Of course, The A.V. Club eggs Braunohler on, telling him how “precious” the music video is and asking further questions about why he dislikes Swift. He says she’s vapid and that she doesn’t seem interesting at all, that he’s “sure dating her is like talking to a white sheet of paper with a little bit of vanilla ice cream on it that doesn’t say anything.” He also says that he’d rather die than live in a world full of Taylor Swifts, and makes a lot of disparaging remarks about youth culture and the prevalence and sway of young people’s opinions on popular culture. He acknowledges that youth culture as a driving force is not a new thing — not by any stretch — but is quick to condemn current culture as being too driven by preteens on social media.
Given that this interview is happening with The A.V. Club, that’s pretty funny. It would appear that Braunohler doesn’t think anyone under the age of — 40? How old is this guy? — has any relevant opinions about anything. (But notice that his Wikipedia page has hardly any information and not even a picture. Yet he’s concerned about relevance? Hmm.) And he has some other qualms about age, too.

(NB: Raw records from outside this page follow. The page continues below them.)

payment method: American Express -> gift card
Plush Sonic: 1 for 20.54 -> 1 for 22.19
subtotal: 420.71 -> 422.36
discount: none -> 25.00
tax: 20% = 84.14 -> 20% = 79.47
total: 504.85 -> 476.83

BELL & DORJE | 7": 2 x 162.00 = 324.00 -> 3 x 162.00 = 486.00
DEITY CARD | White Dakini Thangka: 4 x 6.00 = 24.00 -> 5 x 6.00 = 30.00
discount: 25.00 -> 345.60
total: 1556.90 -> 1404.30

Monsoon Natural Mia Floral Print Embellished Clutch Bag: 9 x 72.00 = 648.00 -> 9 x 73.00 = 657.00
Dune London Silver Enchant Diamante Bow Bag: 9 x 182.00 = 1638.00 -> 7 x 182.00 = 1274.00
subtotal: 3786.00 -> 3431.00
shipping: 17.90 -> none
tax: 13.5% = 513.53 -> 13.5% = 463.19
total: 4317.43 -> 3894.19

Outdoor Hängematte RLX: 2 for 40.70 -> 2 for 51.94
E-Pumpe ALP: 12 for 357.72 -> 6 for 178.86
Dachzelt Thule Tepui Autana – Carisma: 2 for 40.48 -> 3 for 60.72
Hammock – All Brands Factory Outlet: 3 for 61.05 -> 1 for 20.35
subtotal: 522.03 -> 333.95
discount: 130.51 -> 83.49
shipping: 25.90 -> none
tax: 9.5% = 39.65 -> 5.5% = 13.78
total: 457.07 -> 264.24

- Braunohler doesn’t like “We Are Never Ever Getting Back Together” because whether it’s about John Mayer or Jake Gyllenhaal or someone else, it’s about someone who dated Taylor Swift.
In his own words,
“Keep your old dick out of teenage pussy! What the fuck are you doing? What are you people doing? You. Are. Adults. You live in the real world! Jake Gyllenhaal, John Mayer, all these people who have dated Taylor Swift: What are you doing?! Do you go to college campuses and cruise for chicks? Are you that weird and fucked up and pathetic? You’re dating a 21-year-old! Why?! Do you know what a 21- year-old is like? They’re essentially mentally disabled. You don’t become a fully-formed human as a female, or even a male, until you’re at least 30. So you are just an idiot. Why would you want to date an idiot?”
There are a few issues at hand here, all of which are pretty gross. First of all, the ableist language is unnecessary and incredibly harmful. By comparing 21 year-olds to people with mental disabilities within this context, he’s implying that people with mental disabilities are unable to form mature and meaningful relationships, which is blatantly untrue. He’s also saying that anyone who chooses to date a person with a mental disability is an idiot. In attempting to call out Mayer and Gyllenhaal for dating Swift, he ends up saying that people with mental disabilities are not fully-formed humans. Say what? These comments are gross and uncalled for and to be frank, the most distressing part of the entire post. If I had any respect for what Braunohler was saying before (I didn’t), it would have all disappeared with these comments. Ableism doesn’t make anyone seem mature. It just makes it apparent that they’re disgusting.
Furthermore, by laying all of the “blame” for these relationships on the men involved, Braunohler is completely taking away Swift’s agency. He makes disparaging remarks about age difference that seem to suggest that she had no choice in dating these men — that they went “cruising for chicks” and picked her up. This image is disturbing and extremely reminiscent of rape culture. Swift is well beyond the age of consent, so what’s the problem? Apparently, the problem is that she had choice in the matter. It wasn’t just men choosing Swift, it was Swift choosing men. And that might be a bit too much for Braunohler.
In conclusion, Braunohler’s upset because youth culture is what drives the market. There’s a reason boybands like One Direction have been promoting Ritz crackers, after all. And he thinks teenage girls are stupid and can’t possibly be in charge of anything. Smells like a good old combination of jealousy and misogyny to me.